### Exercise aim
Take the entries that follow and return exactly the lines from the one holding "background:#dfaaf5; color:#6a3d86; border-radius:4px;" through the one holding "height:1px; background:#ececf0; margin:4px", both included. Nothing else is needed.

### Data to process
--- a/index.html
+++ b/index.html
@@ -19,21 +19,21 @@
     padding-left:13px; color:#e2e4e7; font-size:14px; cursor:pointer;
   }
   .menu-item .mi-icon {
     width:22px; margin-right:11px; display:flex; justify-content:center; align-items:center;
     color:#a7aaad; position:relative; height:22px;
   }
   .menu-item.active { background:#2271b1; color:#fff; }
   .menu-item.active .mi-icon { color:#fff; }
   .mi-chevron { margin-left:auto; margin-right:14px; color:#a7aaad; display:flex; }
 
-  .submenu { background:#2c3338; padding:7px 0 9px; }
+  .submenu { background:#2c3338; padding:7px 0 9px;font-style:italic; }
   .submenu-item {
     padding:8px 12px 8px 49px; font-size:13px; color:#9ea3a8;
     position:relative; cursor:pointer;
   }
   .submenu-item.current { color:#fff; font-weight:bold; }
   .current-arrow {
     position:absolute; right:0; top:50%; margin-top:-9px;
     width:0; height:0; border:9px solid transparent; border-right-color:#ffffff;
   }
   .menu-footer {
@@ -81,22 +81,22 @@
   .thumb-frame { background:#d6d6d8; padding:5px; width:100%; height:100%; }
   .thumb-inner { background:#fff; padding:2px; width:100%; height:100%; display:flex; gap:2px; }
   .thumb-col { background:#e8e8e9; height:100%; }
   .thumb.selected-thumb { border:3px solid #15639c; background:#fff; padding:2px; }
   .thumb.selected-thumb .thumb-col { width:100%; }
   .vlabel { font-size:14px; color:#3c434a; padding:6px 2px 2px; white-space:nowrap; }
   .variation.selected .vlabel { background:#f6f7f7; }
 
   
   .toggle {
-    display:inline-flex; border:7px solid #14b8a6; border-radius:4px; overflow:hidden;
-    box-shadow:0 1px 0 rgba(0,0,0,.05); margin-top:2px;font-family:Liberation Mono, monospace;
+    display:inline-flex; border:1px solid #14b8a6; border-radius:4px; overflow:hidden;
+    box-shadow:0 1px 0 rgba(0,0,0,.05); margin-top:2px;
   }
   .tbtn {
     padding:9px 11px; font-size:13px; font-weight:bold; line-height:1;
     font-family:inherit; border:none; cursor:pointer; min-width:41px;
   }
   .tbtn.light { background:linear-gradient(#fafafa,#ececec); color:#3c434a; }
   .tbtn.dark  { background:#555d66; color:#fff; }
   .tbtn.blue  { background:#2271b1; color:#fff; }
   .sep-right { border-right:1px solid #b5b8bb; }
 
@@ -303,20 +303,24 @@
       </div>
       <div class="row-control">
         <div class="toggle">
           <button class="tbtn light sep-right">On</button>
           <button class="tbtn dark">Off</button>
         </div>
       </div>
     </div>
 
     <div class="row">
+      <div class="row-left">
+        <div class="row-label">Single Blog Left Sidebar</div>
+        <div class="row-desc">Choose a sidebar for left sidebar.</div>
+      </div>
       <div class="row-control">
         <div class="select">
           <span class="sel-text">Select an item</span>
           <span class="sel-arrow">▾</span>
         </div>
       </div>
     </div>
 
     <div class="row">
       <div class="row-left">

--

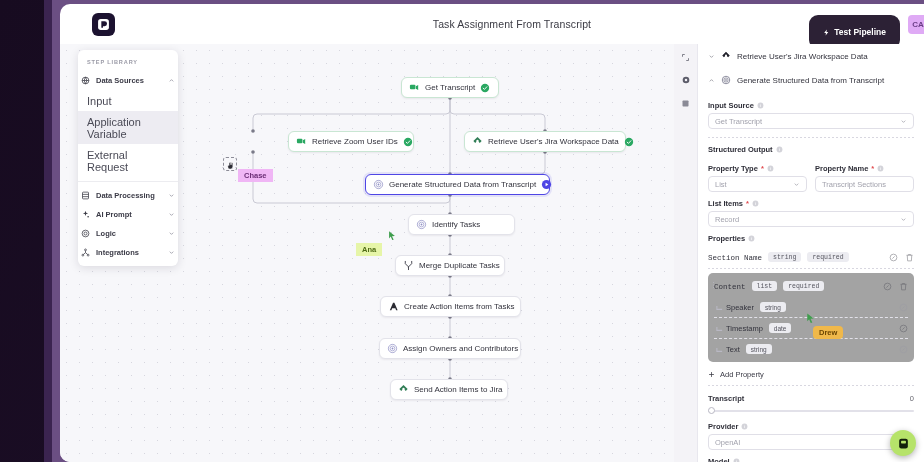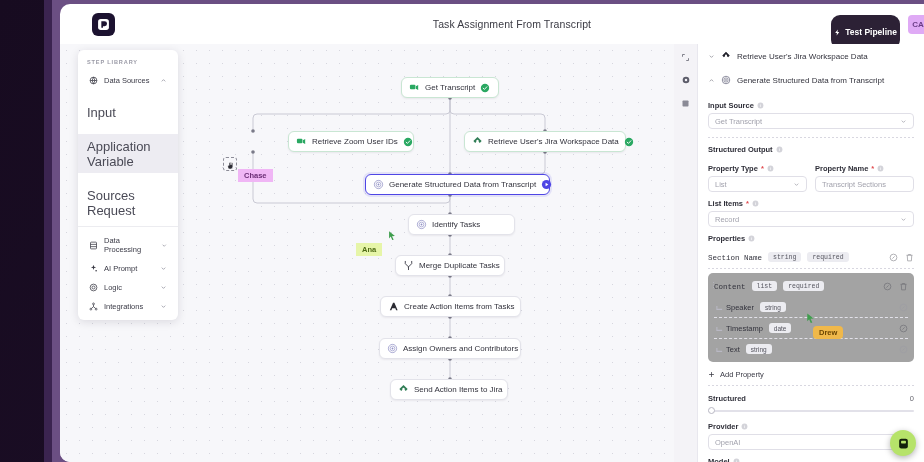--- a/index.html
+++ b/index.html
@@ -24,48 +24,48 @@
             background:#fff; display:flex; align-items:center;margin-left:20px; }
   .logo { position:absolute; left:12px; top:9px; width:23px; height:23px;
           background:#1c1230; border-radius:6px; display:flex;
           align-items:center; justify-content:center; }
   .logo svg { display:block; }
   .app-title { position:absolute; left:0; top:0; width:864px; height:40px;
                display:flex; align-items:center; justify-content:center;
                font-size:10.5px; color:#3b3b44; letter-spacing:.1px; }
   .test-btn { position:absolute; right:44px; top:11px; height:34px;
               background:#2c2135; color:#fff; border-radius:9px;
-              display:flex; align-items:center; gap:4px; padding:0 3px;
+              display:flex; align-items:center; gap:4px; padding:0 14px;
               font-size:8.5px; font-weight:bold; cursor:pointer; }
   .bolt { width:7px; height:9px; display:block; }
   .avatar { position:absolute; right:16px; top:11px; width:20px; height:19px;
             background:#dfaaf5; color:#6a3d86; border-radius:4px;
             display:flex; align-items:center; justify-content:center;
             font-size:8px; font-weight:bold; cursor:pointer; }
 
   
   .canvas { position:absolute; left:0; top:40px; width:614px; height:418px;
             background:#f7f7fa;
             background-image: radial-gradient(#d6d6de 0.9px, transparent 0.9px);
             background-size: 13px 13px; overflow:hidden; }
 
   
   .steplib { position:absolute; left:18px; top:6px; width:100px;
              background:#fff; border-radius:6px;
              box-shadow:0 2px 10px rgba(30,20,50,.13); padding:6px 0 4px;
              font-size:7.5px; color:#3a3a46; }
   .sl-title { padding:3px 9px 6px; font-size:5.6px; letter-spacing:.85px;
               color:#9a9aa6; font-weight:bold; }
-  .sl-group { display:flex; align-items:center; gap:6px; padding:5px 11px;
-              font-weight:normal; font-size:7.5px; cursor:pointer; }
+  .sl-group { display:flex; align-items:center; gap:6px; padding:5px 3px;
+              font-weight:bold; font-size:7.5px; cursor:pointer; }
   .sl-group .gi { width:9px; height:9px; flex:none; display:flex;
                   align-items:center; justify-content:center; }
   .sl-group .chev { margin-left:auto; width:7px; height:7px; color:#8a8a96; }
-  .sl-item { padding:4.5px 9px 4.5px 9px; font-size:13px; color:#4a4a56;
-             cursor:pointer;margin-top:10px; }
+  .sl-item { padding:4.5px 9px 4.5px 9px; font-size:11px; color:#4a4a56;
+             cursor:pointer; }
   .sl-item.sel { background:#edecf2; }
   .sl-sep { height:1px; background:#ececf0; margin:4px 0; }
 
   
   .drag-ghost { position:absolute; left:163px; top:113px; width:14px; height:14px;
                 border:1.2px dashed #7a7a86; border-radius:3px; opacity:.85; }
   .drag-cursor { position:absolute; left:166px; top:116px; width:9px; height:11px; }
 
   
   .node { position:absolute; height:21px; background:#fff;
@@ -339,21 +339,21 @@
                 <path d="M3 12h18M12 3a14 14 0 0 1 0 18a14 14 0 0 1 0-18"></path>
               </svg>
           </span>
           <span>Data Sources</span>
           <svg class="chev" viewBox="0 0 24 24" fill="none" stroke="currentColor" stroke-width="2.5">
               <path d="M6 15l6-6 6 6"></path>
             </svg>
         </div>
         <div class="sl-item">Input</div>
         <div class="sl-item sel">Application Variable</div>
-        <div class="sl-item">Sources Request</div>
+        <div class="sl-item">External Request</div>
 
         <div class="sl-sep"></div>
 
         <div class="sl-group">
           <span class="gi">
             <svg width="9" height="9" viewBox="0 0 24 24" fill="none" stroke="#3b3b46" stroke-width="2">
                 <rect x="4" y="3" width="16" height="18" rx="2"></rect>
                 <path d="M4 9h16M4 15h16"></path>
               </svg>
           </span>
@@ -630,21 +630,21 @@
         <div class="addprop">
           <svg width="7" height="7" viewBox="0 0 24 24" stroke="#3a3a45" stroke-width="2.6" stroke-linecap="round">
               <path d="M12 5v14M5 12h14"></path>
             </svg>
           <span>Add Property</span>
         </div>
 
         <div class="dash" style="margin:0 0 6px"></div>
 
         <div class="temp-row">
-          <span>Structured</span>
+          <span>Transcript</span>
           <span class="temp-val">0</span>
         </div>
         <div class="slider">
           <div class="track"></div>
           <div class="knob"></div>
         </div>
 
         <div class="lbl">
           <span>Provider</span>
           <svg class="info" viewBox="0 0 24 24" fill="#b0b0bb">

### Response box
             background:#dfaaf5; color:#6a3d86; border-radius:4px;
             display:flex; align-items:center; justify-content:center;
             font-size:8px; font-weight:bold; cursor:pointer; }
 
   
   .canvas { position:absolute; left:0; top:40px; width:614px; height:418px;
             background:#f7f7fa;
             background-image: radial-gradient(#d6d6de 0.9px, transparent 0.9px);
             background-size: 13px 13px; overflow:hidden; }
 
   
   .steplib { position:absolute; left:18px; top:6px; width:100px;
              background:#fff; border-radius:6px;
              box-shadow:0 2px 10px rgba(30,20,50,.13); padding:6px 0 4px;
              font-size:7.5px; color:#3a3a46; }
   .sl-title { padding:3px 9px 6px; font-size:5.6px; letter-spacing:.85px;
               color:#9a9aa6; font-weight:bold; }
-  .sl-group { display:flex; align-items:center; gap:6px; padding:5px 11px;
-              font-weight:normal; font-size:7.5px; cursor:pointer; }
+  .sl-group { display:flex; align-items:center; gap:6px; padding:5px 3px;
+              font-weight:bold; font-size:7.5px; cursor:pointer; }
   .sl-group .gi { width:9px; height:9px; flex:none; display:flex;
                   align-items:center; justify-content:center; }
   .sl-group .chev { margin-left:auto; width:7px; height:7px; color:#8a8a96; }
-  .sl-item { padding:4.5px 9px 4.5px 9px; font-size:13px; color:#4a4a56;
-             cursor:pointer;margin-top:10px; }
+  .sl-item { padding:4.5px 9px 4.5px 9px; font-size:11px; color:#4a4a56;
+             cursor:pointer; }
   .sl-item.sel { background:#edecf2; }
   .sl-sep { height:1px; background:#ececf0; margin:4px 0; }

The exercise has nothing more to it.